Assignment:
Take every line from the listing below that includes "технологий" and copy it.

+++ Task data

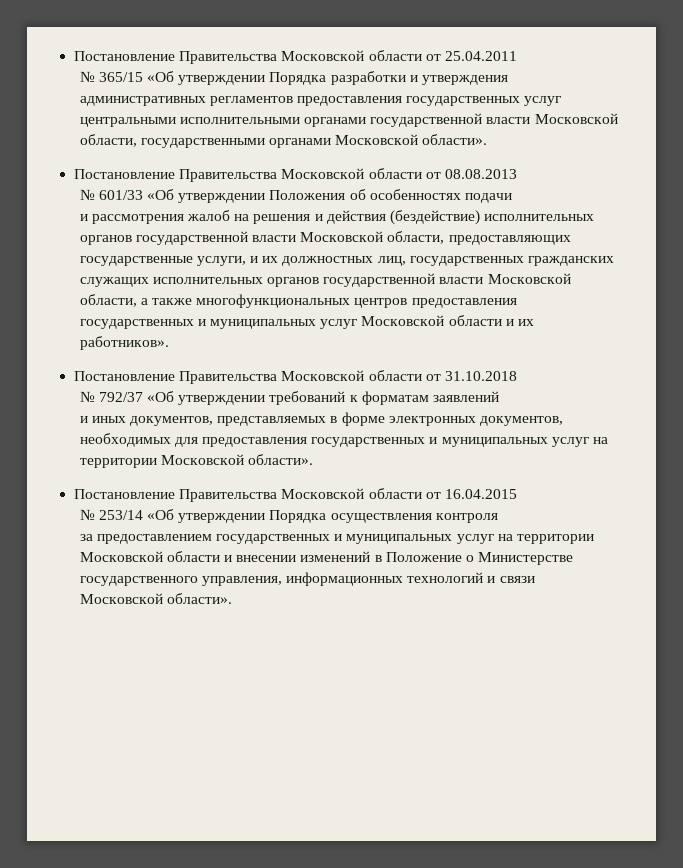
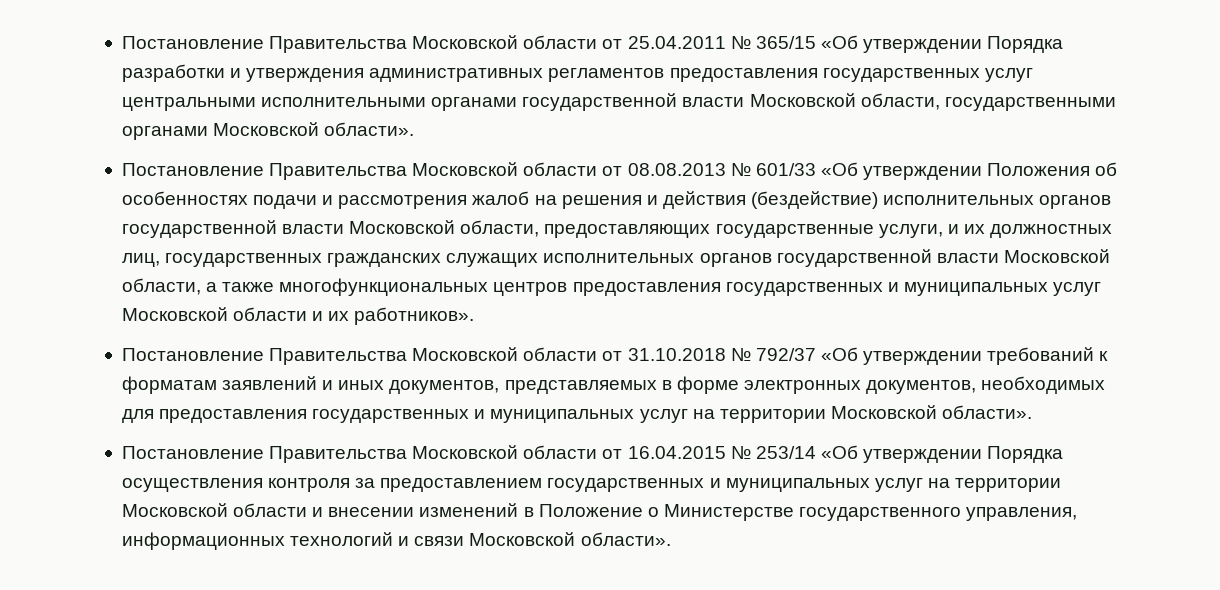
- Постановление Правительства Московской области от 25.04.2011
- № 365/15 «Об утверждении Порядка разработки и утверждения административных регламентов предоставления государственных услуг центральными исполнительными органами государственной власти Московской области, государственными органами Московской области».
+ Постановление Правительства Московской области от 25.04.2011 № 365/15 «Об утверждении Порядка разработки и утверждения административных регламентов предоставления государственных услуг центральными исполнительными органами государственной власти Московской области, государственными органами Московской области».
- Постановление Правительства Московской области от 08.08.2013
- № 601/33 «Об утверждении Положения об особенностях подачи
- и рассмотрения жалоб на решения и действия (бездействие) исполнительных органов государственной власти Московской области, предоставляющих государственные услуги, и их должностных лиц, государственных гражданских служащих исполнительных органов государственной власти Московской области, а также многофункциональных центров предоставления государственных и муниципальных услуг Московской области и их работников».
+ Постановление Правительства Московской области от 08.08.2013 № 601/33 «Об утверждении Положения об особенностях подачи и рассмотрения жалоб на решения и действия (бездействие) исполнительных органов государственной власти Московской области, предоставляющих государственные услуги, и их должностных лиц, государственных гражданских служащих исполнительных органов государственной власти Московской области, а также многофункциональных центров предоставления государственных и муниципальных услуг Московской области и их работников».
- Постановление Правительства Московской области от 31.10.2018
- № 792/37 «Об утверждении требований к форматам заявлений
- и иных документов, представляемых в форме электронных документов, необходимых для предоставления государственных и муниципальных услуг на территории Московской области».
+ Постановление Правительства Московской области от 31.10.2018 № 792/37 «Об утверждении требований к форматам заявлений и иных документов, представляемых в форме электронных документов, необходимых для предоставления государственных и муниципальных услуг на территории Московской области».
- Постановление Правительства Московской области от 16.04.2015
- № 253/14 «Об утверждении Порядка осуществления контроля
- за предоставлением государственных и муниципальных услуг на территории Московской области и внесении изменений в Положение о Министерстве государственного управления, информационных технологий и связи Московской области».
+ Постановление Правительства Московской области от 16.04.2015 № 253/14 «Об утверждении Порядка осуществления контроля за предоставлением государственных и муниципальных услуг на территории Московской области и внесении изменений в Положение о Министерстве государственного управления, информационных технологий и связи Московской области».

++++++
+++ Task data

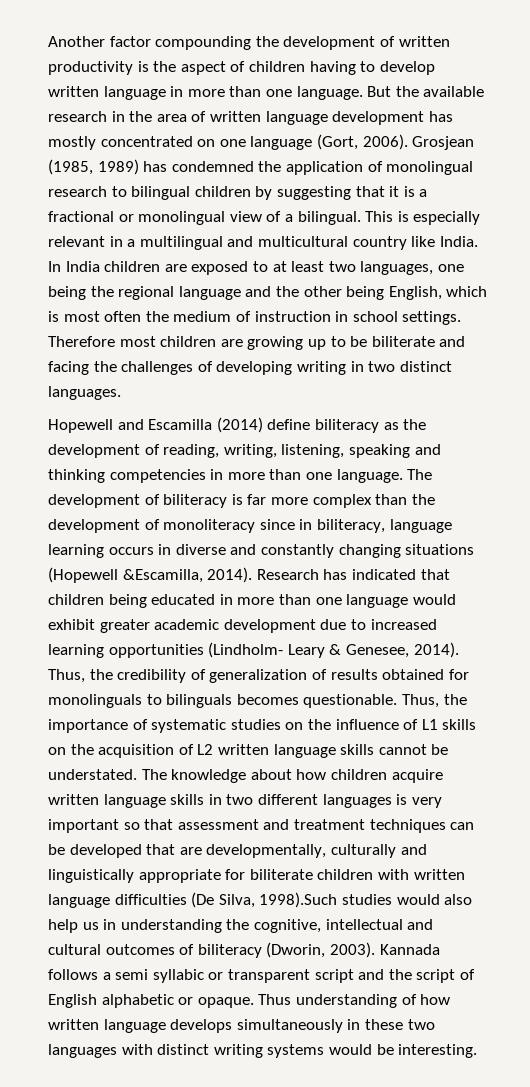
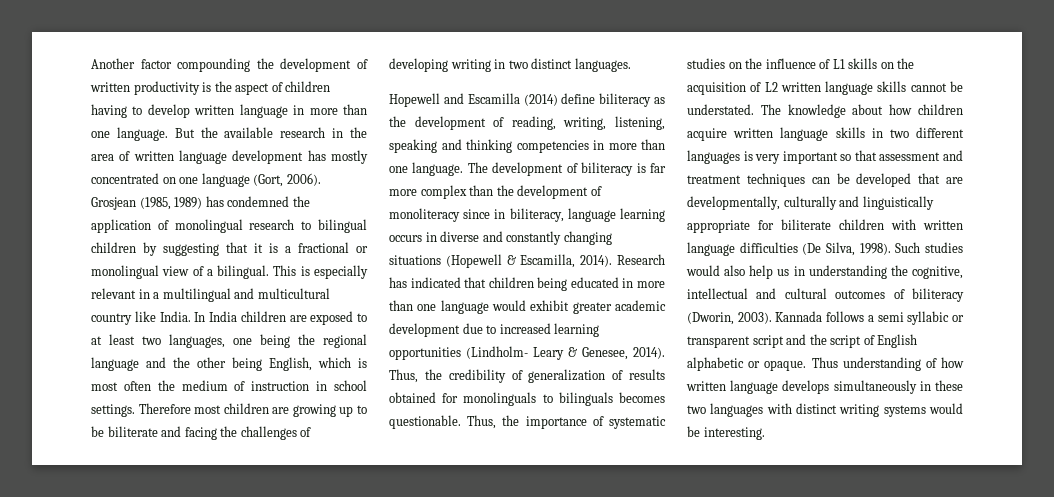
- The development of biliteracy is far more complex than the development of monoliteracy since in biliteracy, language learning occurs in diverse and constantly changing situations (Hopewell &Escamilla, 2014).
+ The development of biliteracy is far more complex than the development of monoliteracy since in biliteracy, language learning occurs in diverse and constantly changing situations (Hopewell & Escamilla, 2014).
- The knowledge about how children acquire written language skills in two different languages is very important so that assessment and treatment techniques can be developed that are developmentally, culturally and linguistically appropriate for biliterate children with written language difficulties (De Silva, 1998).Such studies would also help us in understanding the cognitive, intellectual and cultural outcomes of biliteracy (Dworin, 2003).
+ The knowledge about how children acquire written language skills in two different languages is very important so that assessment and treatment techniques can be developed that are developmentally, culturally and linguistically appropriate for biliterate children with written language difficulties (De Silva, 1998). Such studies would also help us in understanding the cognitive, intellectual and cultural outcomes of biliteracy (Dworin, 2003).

++++++

The completed task:
- за предоставлением государственных и муниципальных услуг на территории Московской области и внесении изменений в Положение о Министерстве государственного управления, информационных технологий и связи Московской области».
+ Постановление Правительства Московской области от 16.04.2015 № 253/14 «Об утверждении Порядка осуществления контроля за предоставлением государственных и муниципальных услуг на территории Московской области и внесении изменений в Положение о Министерстве государственного управления, информационных технологий и связи Московской области».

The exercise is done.